Xen is often used to share one physical server amongst many different customers - and it's supposed to keep them safely apart. Sometimes, things don't quite work out...Paul Ducklin explains.

Popular virtualisation platform Xen has just announced a worrying bug.

Fortunately, it’s already patched.

And, as far as we can tell, numerous major server hosting companies that rely on Xen were given an early warning, and installed the fix before its public announcement.

Here’s what went wrong, and why it matters.

Understanding VMs

Virtualisation is where you take one physical computer and make it pretend to be one or more pseudo-computers, known as virtual machines (VMs).

Inside those VMs, known as guests, you can then install a range of different operating systems and applications.

The physical computer, known as the host, acts as the overall manager of the virtual guests.
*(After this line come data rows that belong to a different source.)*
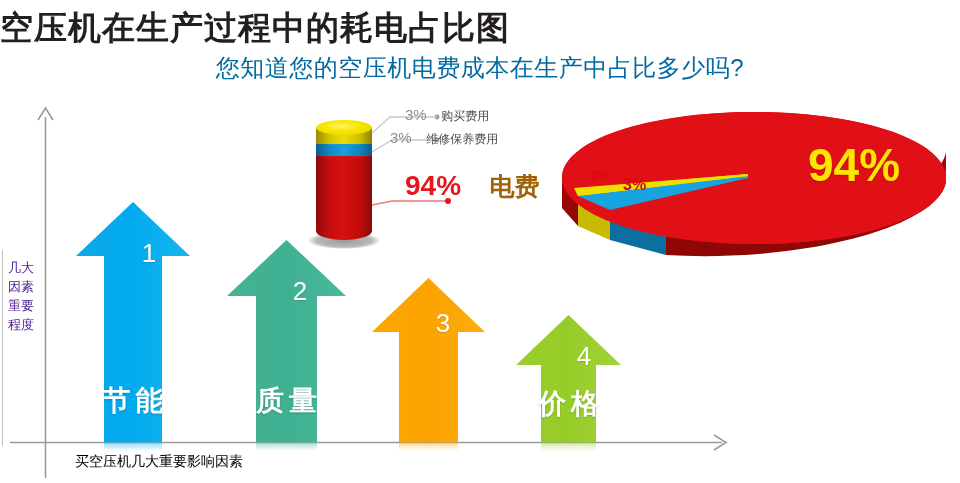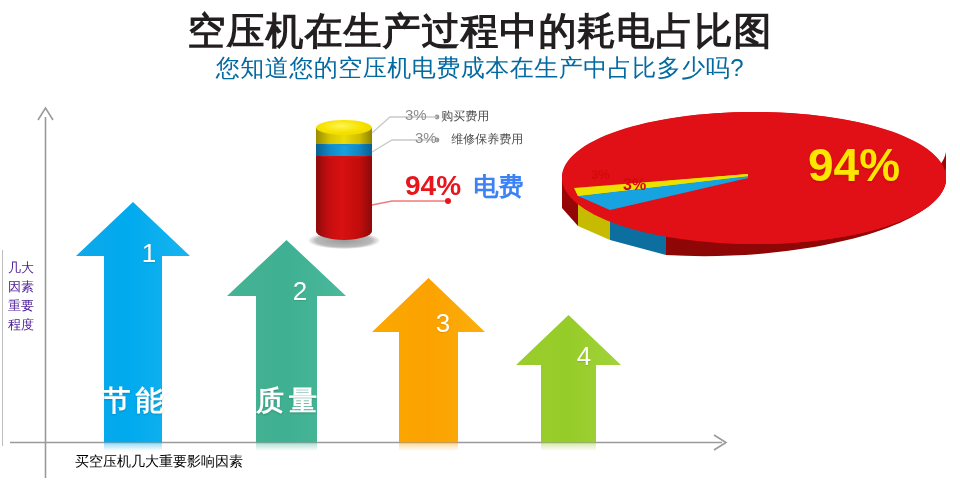--- a/index.html
+++ b/index.html
@@ -9,22 +9,22 @@
     background:#ffffff;
     font-family:"Liberation Sans","DejaVu Sans",sans-serif;
     overflow:hidden;
     position:relative;
   }
   #stage{position:absolute;left:0;top:0;width:960px;height:483px;}
 
   
   .title{
     position:absolute;left:0;top:6px;width:960px;
-    text-align:center;
-    font-size:38px;font-weight:bold;color:#231f20;
+    text-align:left;
+    font-size:33px;font-weight:bold;color:#231f20;
     letter-spacing:1px;
     white-space:nowrap;
   }
   .subtitle{
     position:absolute;left:0;top:52px;width:960px;
     text-align:center;
     font-size:24px;color:#0369a1;
     letter-spacing:0.5px;
     white-space:nowrap;
   }
@@ -102,21 +102,21 @@
     position:absolute;left:0;top:22px;width:56px;height:13px;
     background:#cf1212;border-radius:50%;
   }
 
   
   .callout{position:absolute;white-space:nowrap;}
   .callout .pct{color:#8c8c8c;font-size:15px;}
   .callout .txt{color:#4d4d4d;font-size:12px;}
   .callout-main{position:absolute;white-space:nowrap;}
   .callout-main .pct{color:#e8151c;font-size:28px;font-weight:bold;}
-  .callout-main .txt{color:#3b82f6;font-size:25px;font-weight:bold;margin-left:8px;}
+  .callout-main .txt{color:#a16207;font-size:25px;font-weight:bold;margin-left:24px;}
 
   
   .pie-wrap{position:absolute;left:548px;top:108px;width:412px;height:155px;}
   .pie-lab{
     position:absolute;font-weight:bold;white-space:nowrap;
   }
   .pie-lab-94{
     left:260px;top:30px;color:#ffe600;font-size:46px;
     text-shadow:0 1px 2px rgba(120,0,0,.35);
   }
@@ -197,20 +197,21 @@
       <defs>
         <linearGradient id="g4" x1="0" y1="0" x2="1" y2="0">
           <stop offset="0%" stop-color="#9acd2d"></stop>
           <stop offset="50%" stop-color="#96cc28"></stop>
           <stop offset="100%" stop-color="#a2d33c"></stop>
         </linearGradient>
       </defs>
       <polygon points="52.5,0 105,50 80,50 80,127 25,127 25,50 0,50" fill="url(#g4)"></polygon>
     </svg>
     <div class="num" style="left:51px;top:26px;width:34px;">4</div>
+    <div class="lab" style="top:70px;">价格</div>
     <div class="refl" style="left:25px;width:55px;background:linear-gradient(to bottom,rgba(150,204,40,.45),rgba(150,204,40,0));"></div>
   </div>
 
   <div class="cyl" style="left:316px;top:124px;width:56px;height:126px;">
     <div class="shadow"></div>
     <div class="body-red"></div>
     <div class="red-ell"></div>
     <div class="band-blue"></div>
     <div class="blue-ell"></div>
     <div class="band-yellow"></div>
@@ -229,21 +230,21 @@
 
     <polyline points="372,205 392,201 448,201" fill="none" stroke="#f07b7b" stroke-width="1.4"></polyline>
     <circle cx="448" cy="201" r="3" fill="#e8151c"></circle>
   </svg>
 
   <div class="callout" style="left:405px;top:106px;">
     <span class="pct">3%</span>
     <span class="txt" style="margin-left:10px;">购买费用</span>
   </div>
 
-  <div class="callout" style="left:415px;top:129px;">
+  <div class="callout" style="left:390px;top:129px;">
     <span class="pct">3%</span>
     <span class="txt" style="margin-left:10px;">维修保养费用</span>
   </div>
 
   <div class="callout-main" style="left:405px;top:170px;">
     <span class="pct">94%</span>
     <span class="txt">电费</span>
   </div>
 
   <div class="pie-wrap">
There are many good reasons for virtualisation:

  • For testing your software on multiple operating systems at the same time.
  • For trying out new system configurations more conveniently than dedicating an entire server to each test.
  • For investigating suspicious programs in a way that lets you efficiently watch what they do at a very low level.
  • For sharing a huge and expensive server amongst multiple services or customers.
  • For keeping spare capacity to run up an unknown number of extra server instances during busy times.
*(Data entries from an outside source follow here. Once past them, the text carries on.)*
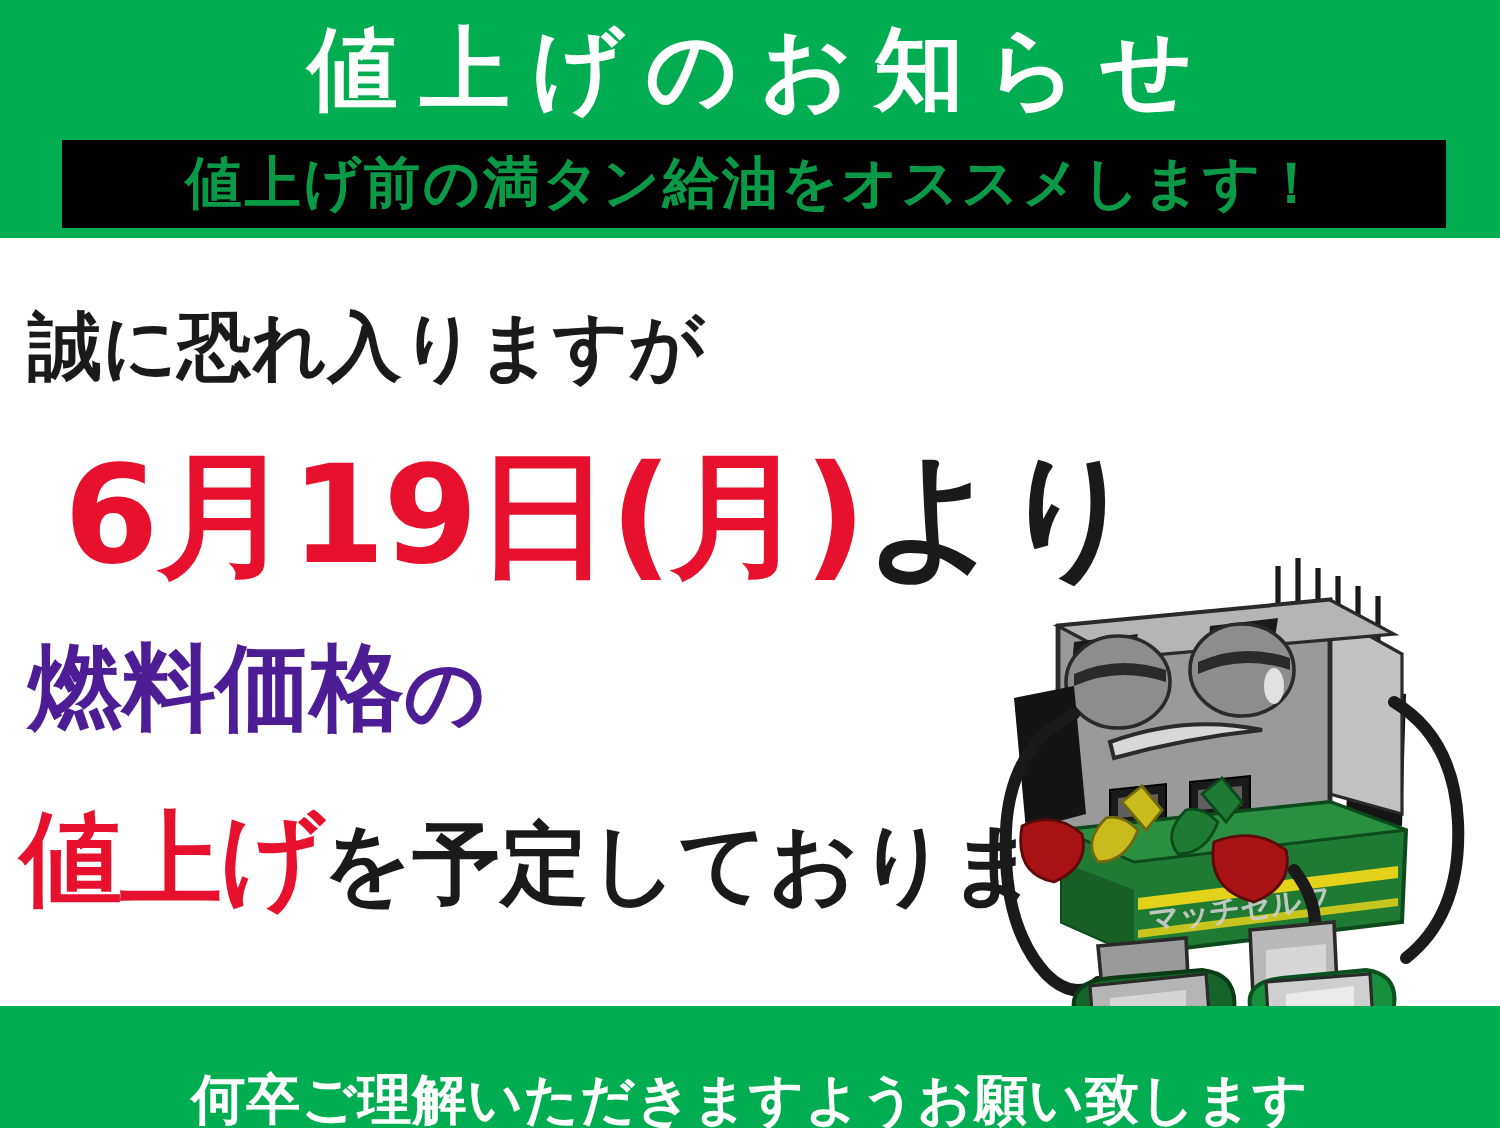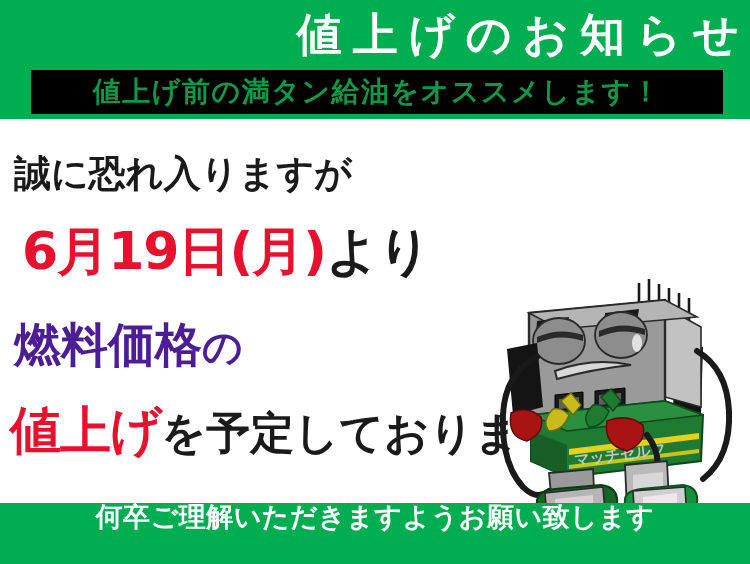--- a/index.html
+++ b/index.html
@@ -19,21 +19,21 @@
 
   
   .header-band {
     position:absolute; left:0; top:0;
     width:750px; height:119px;
     background:#00ad51;
   }
   .header-title {
     position:absolute; left:0; top:6px;
     width:750px;
-    text-align:right;
+    text-align:center;
     color:#ffffff;
     font-size:45px;
     font-weight:bold;
     letter-spacing:11px;
     text-indent:11px;
     line-height:58px;
     white-space:nowrap;
     font-family:"DejaVu Sans","Liberation Sans",sans-serif;
   }
   .subtitle-band {
@@ -67,22 +67,22 @@
     line-height:1;
   }
 
   .line-1 {            
     left:14px; top:36px;
     font-size:37px;
     color:#1a1a1a;
     letter-spacing:0px;
   }
   .line-2 {            
-    left:22px; top:106px;
-    font-size:52px;
+    left:32px; top:106px;
+    font-size:68px;
     color:#1a1a1a;
     letter-spacing:-1px;
   }
   .line-2 .red { color:#e8112d; }
   .line-3 {            
     left:14px; top:202px;
     font-size:47px;
     color:#4c1d95;
   }
   .line-3 .small { font-size:40px; }
@@ -99,21 +99,21 @@
     font-size:44px;
     color:#1a1a1a;
     letter-spacing:0px;
   }
 
   
   .footer-band {
     position:absolute; left:0; top:503px;
     width:750px; height:61px;
     background:#00ad51;
-    display:flex; align-items:flex-start; justify-content:center;
+    display:flex; align-items:flex-end; justify-content:center;
   }
   .footer-text {
     color:#ffffff;
     font-size:27px;
     font-weight:bold;
     letter-spacing:0.5px;
     white-space:nowrap;
     line-height:1;
     font-family:"DejaVu Sans","Liberation Sans",sans-serif;
   }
Each guest VM thinks it has a real computer all to itself, and, thanks to the virtualisation layer, can’t mess with any of the other guests.

That’s especially important in a hosting environment, where one physical server may provide virtual server instances to several different customers at the same time

For all you know, your competitor’s web portal might be running in a VM on the very same physical hardware as yours, if you both chose the same service provider.

And it’s equally important that no guest can “reach out” and fiddle with the real hardware on which the VM is running.

If a guest could make unregulated changes in another guest, or in the host itself (which controls all the other guests), that could cause a security crisis.


Software that lets you set up virtual machines in this way is usually called a hypervisor, which is really just a fancy name for a virtual machine monitor or a virtual machine manager.

→ You may hear the term hypervisor reserved for virtualisation software that is very “thin,” serving as both the host operating system and the virtual machine monitor at the same time, such as Xen. The host computer is therefore dedicated entirely to virtualisation. But the word hypervisor is also used to include products like VirtualBox, a virtual machine monitor that runs alongside other user applications on a general-purpose operating system such as Windows or OS X.

Generally speaking, the security of hypervisors (examples include Xen, VirtualBox, VMWare and KVM) has been pretty good in recent years.

For the most part, the popular hypervisors have correctly kept VMs away from each other, as hypervisory doctrine dictates.

But it has not all been plain sailing, and various bugs allowing data to leak between VMs, or for VMs to “escape” into the host, have been found and fixed along the way.

Such as XSA-123.

As easy as 123

The “123” bug is in a part of Xen called the emulator.

Unlike a hypervisor, an emulator is a computer simulator that doesn’t rely on the underlying host computer hardware at all.

A hypervisor shares out the real host hardware amongst multiple virtual “soft computer” guests, while keeping the guests separate from each other.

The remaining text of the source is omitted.